Bergen started to sob. Lloyd got up and walked to the door, looking back on the hack writer weeping underneath framed excoriations of what he had once been. Bergen was serving a life sentence with no means of atonement.

Lloyd shuddered under the weight of the thought.

***

The return trip to the Valley eased Lloyd's fatigue. Snug in his airconditioned cocoon, he let his mind run with images of Herzog and Bergen, intellectual cop buddies, two men who his instincts told him were as much alike as Bergen said they were different. The Freeway Liquor case receded temporarily to a back burner, and when he parked in front of Jack Herzog's building he felt his mental second wind go physical. He smiled, knowing he would have the juice for a long stretch of hunting.

Herzog's neighbors began returning home from work shortly after five.

Lloyd sized the first several of them up from his car, noting that their common denominator was the weary lower middle class look indigenous to Valley residents of both genders. Prime meat for the insurance payoff ploy. He pulled a stack of phony business cards from the glove compartment and practiced his glad-hander insurance man smile, preparing for a performance that would secure him the knowledge of just how much a loner Jungle Jack Herzog was.

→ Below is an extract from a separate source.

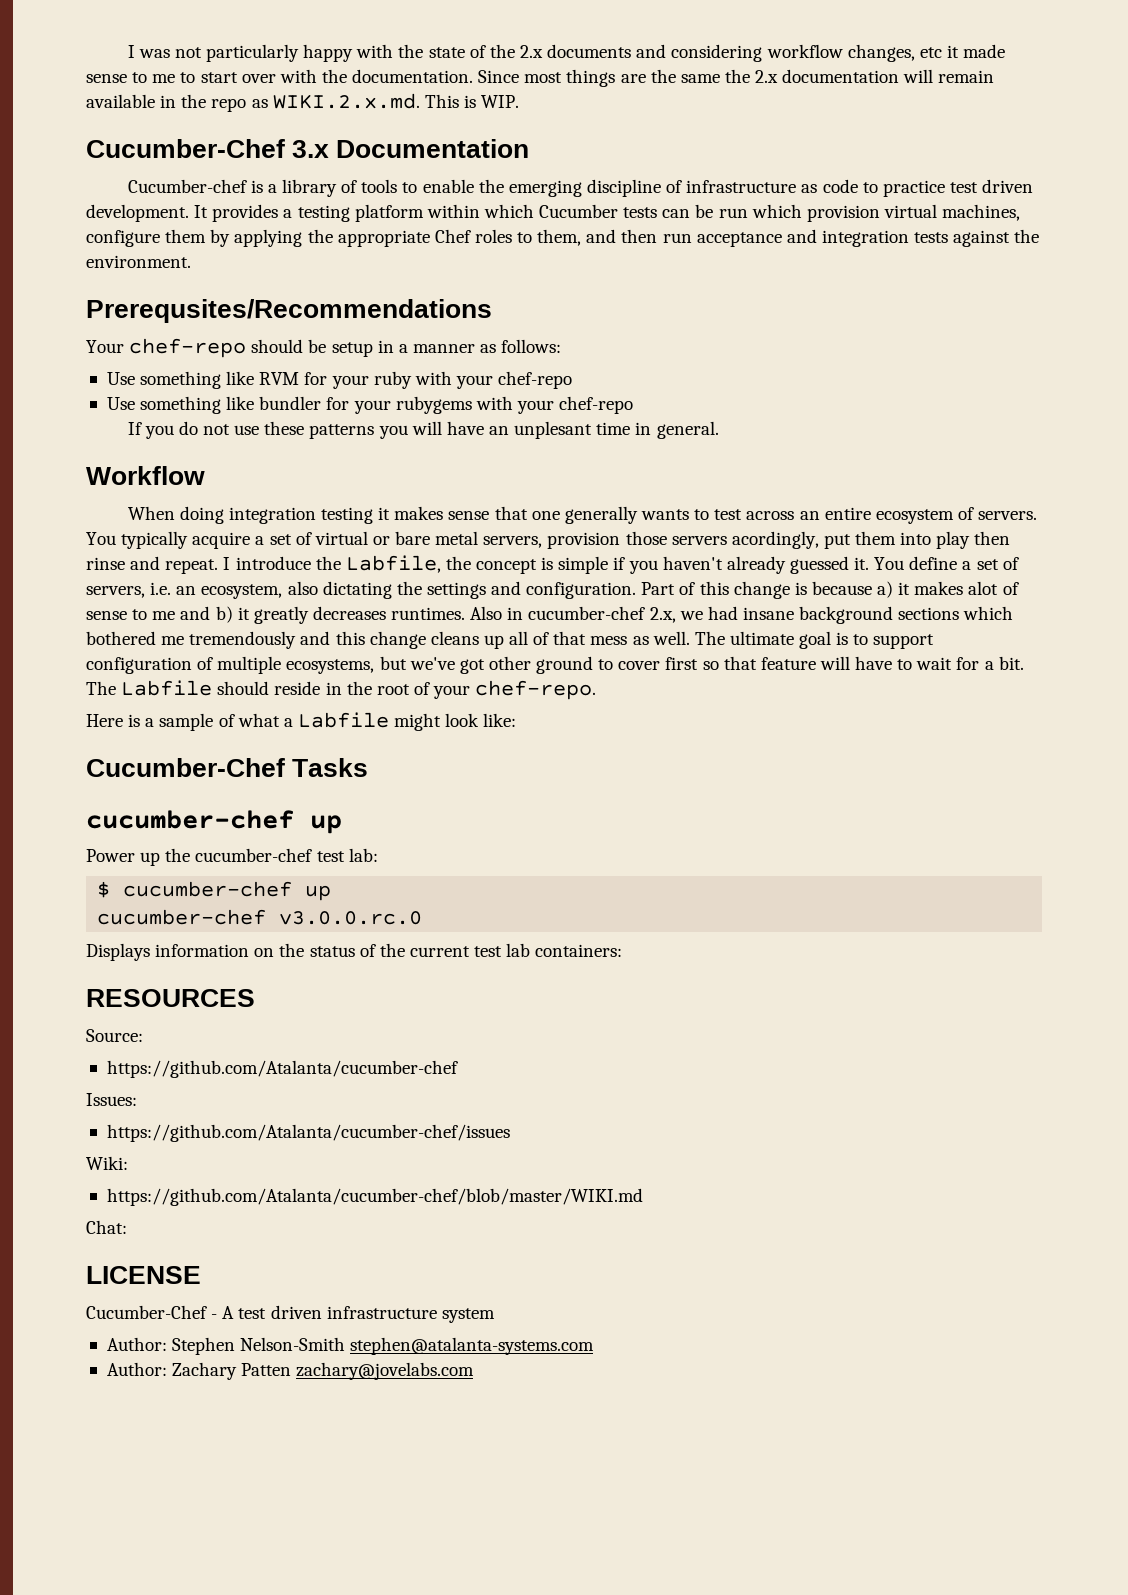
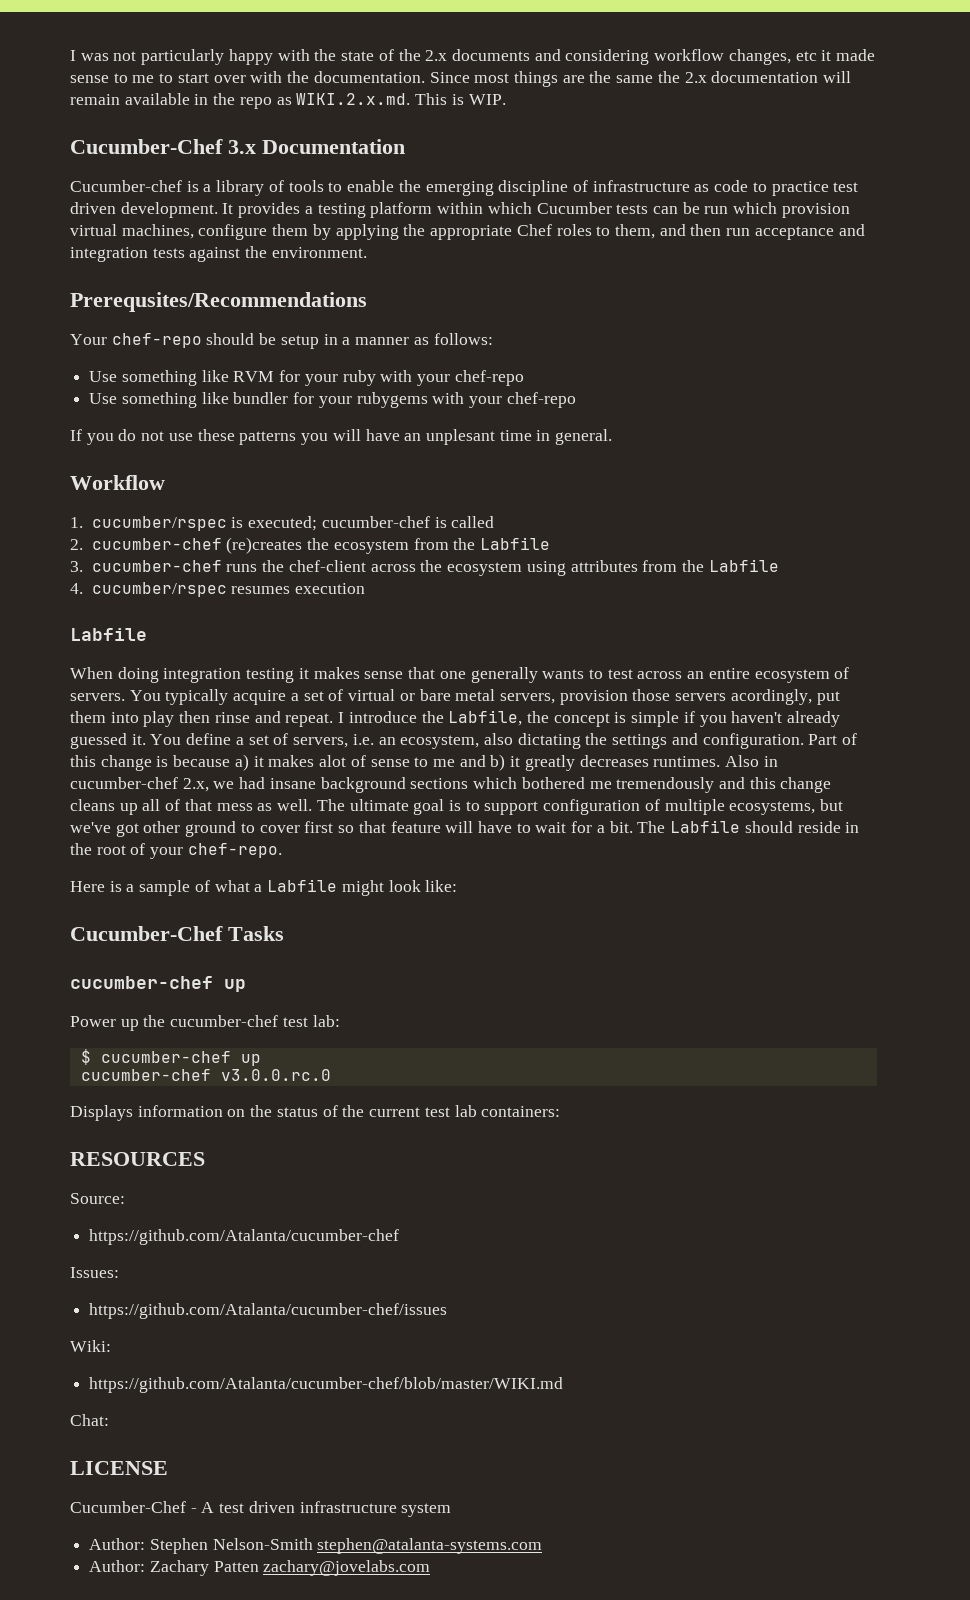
(205, 475) none -> [70,516,495,531] [70,537,551,554] [70,559,779,576] [70,582,366,597] [70,628,147,641] // 1. cucumber/rspec is executed; cucumber-chef is called // 2. cucumber-chef (re)creates the ecosystem from the Labfile // 3. cucumber-chef runs the chef-client across the ecosystem using attributes from the Labfile // 4. cucumber/rspec resumes execution // Labfile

Three hours later, with two dozen impromptu interviews behind him,

Lloyd felt Herzog move from loner to cipher. None of the people he had talked to recalled even seeing the resident of apartment 423, assuming that the unit was kept vacant for some reason. The obvious candor of their statements was like a kick in the teeth; the fact that several had mentioned that the landlord/manager would be out of town for another week was the finishing blow. It was a solid investigatory angle shot to hell.

Lloyd drove to a pay phone and called Dutch Peltz. Dutch answered on the first ring. "Peltz, who's this?"